Через два дня наступал Новый год, У Ляньдэ с тяжелым сердцем вместе с Линь Цзяжуем объезжал на карете блокированные районы и выяснял обстановку. Глядя на пустынные улицы Фуцзядяня, особенно на погасшие печные трубы, торчащие из окон и крыш местных магазинов, У Ляньдэ совсем упал духом. Он подумал, что если профилактические меры не возымеют действия, то это место станет городом мертвых, а ему, возможно, не доведется больше свидеться с женой и сыновьями, его может ждать судьба Месни. От этой мысли его невольно охватила дрожь. От нескольких сожженных по его приказу лавок и постоялых дворов, где особенно свирепствовала чума, еще сохранились остовы.
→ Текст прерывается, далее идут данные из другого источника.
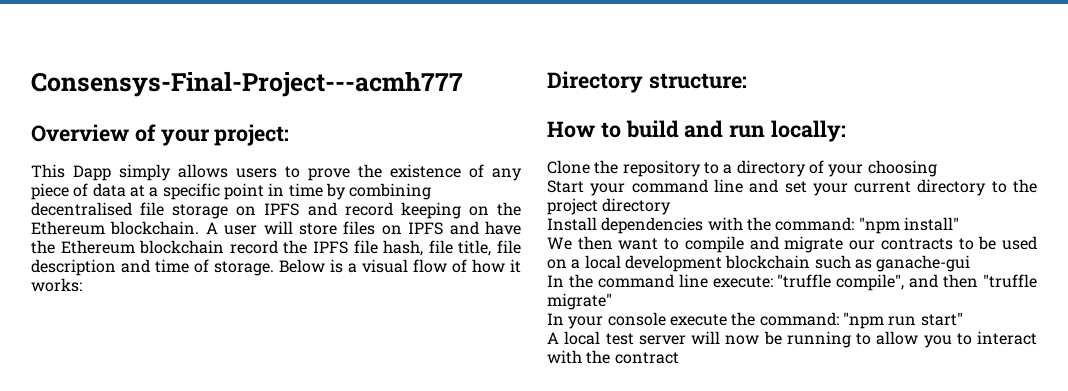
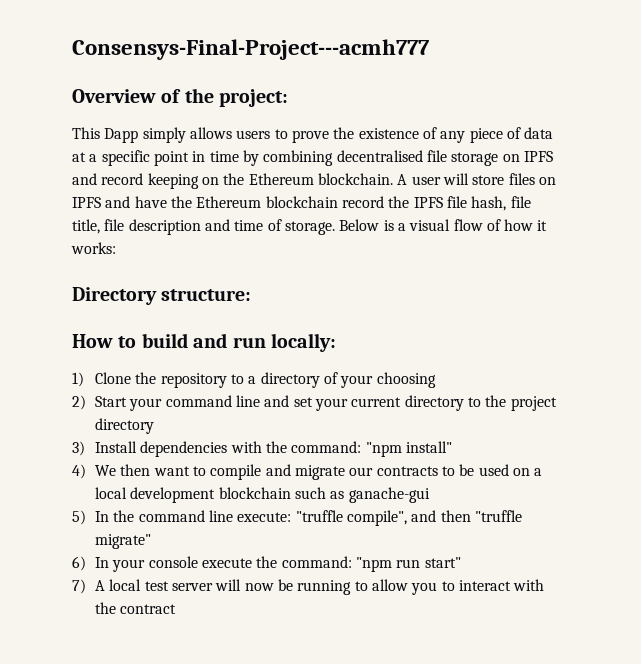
[160,129,210,146] your -> [184,88,214,103] the
(847, 131) none -> [72,372,84,387] 1)
(937, 168) none -> [72,395,86,410] 2)
(672, 206) none -> [72,441,85,456] 3)
(959, 224) none -> [72,464,86,479] 4)
(971, 263) none -> [72,510,86,525] 5)
(612, 301) none -> [72,556,86,571] 6)
(963, 319) none -> [72,579,86,594] 7)

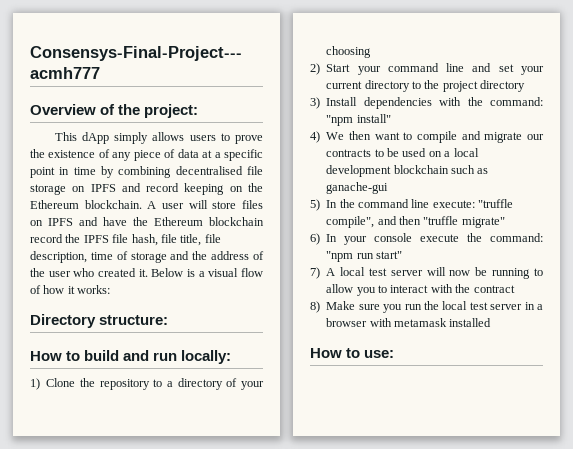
[104,128,139,143] Dapp -> [81,132,109,144] dApp
[128,219,335,235] description and time of storage. -> [30,251,264,263] [30,268,148,277] description, time of storage and the address of the user who created it.
(177, 609) none -> [310,301,543,313] [326,318,492,327] [310,348,395,358] // 8) Make sure you run the local test server in a browser with metamask installed // How to use:

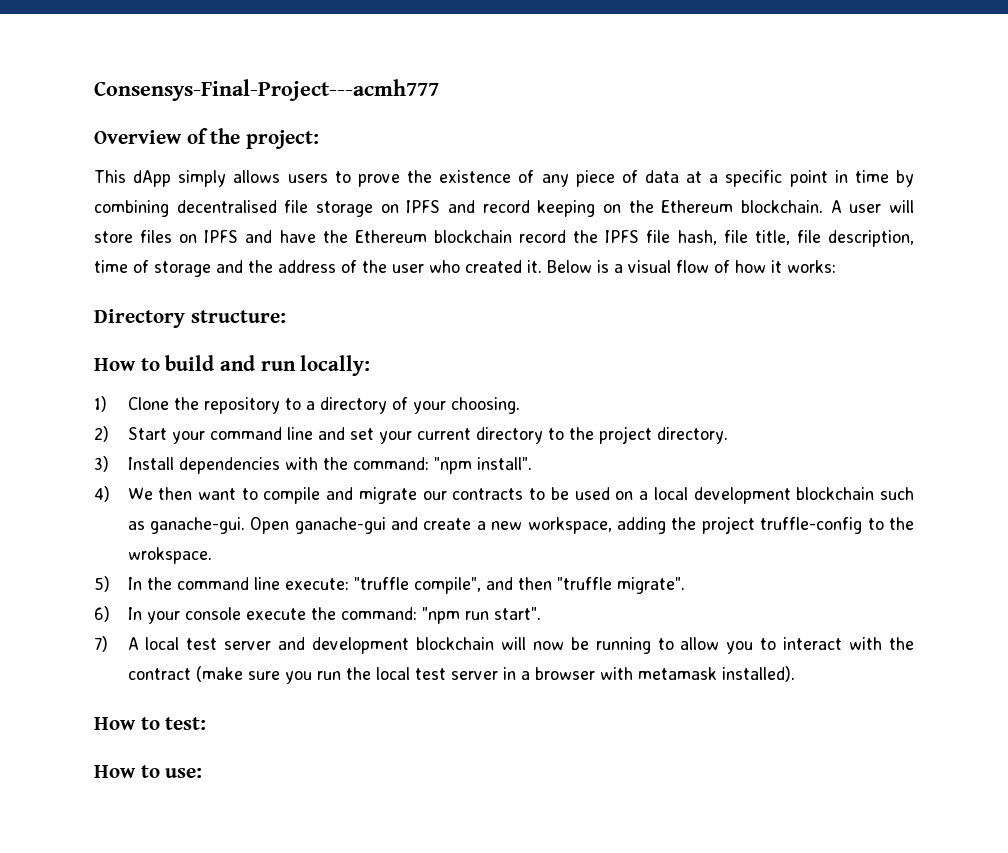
[326,46,372,58] choosing -> [450,397,520,414] choosing.
[480,80,526,92] directory -> [656,427,728,444] directory.
[356,114,391,123] install" -> [476,457,532,470] install".
(489, 171) none -> [149,517,290,534] ganache-gui. Open
(389, 188) none -> [391,516,915,534] [127,547,212,564] and create a new workspace, adding the project truffle-config to the wrokspace.
[461,217,505,228] migrate" -> [616,577,685,594] migrate".
[376,251,402,259] start" -> [493,607,541,620] start".
(423, 273) none -> [278,637,494,654] and development blockchain
[310,301,356,313] // 8) Make -> [195,666,243,682] (make
[449,318,492,327] installed -> [721,666,795,682] [94,717,207,730] installed). // How to test:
При сожжении из опасений распространения пожара здания одновременно и сжигали, и притушивали, вода превращалась в лед, под почерневшими карнизами висели гирлянды сосулек. Эти сосульки застыли в определенном порядке, кристально прозрачные, они напоминали струны арфы, ждавшие, когда их тронут солнечные лучи или ветер. Фуцзядяньцы рассказали врачу, что такие сосульки раньше появлялись только по весне. Тогда начинал таять снег на крышах, и талая вода каплями скатывалась по карнизам, словно слезы. На закате же холода крепчали, отчего жидкое превращалось в твердое, вода застывала и превращалась в сосульки, и это напоминало челку, отросшую под карнизом.

У Ляньдэ вышел из кареты, поднял с земли длинный шест и сбил несколько сосулек с одного дома. Падая на землю, они разбивались с резким треском. Ему не нравились эти несвоевременные сосульки, он хотел дождаться, как фуцзядяньцы встретят весну и появятся сосульки из растопленного солнечными лучами снега.

По пути в Лянтай на перекрестке в северной части 3-й улицы У Ляньдэ наткнулся на Ван Чуньшэня, возвращавшегося со своей повозкой с кладбища за городом. У Ляньдэ велел кучеру остановиться и вместе с помощником спустился из кареты, чтобы поговорить с Ван Чуньшэнем.

Врач указал на черного коня и на ломаном китайском похвалил: «Класавец…»

Услышав это, Ван Чуньшэнь поднял голову и не без гордости сообщил: «Господин У, этот конь раньше служил в резиденции окружного правителя, как же ему не быть красивым. Когда его отбирали в конюшню, то он проходил цепочку смотрин, словно наложница для императора. Если бы не его черный цвет, его бы запрягали коренным в экипаж правителя округа».

У Ляньдэ спросил: «А господин Юй знает об этом коне?»

Возница покачал головой: «Это еще самый первый правитель отобрал его в конюшню, господин Юй его не видел».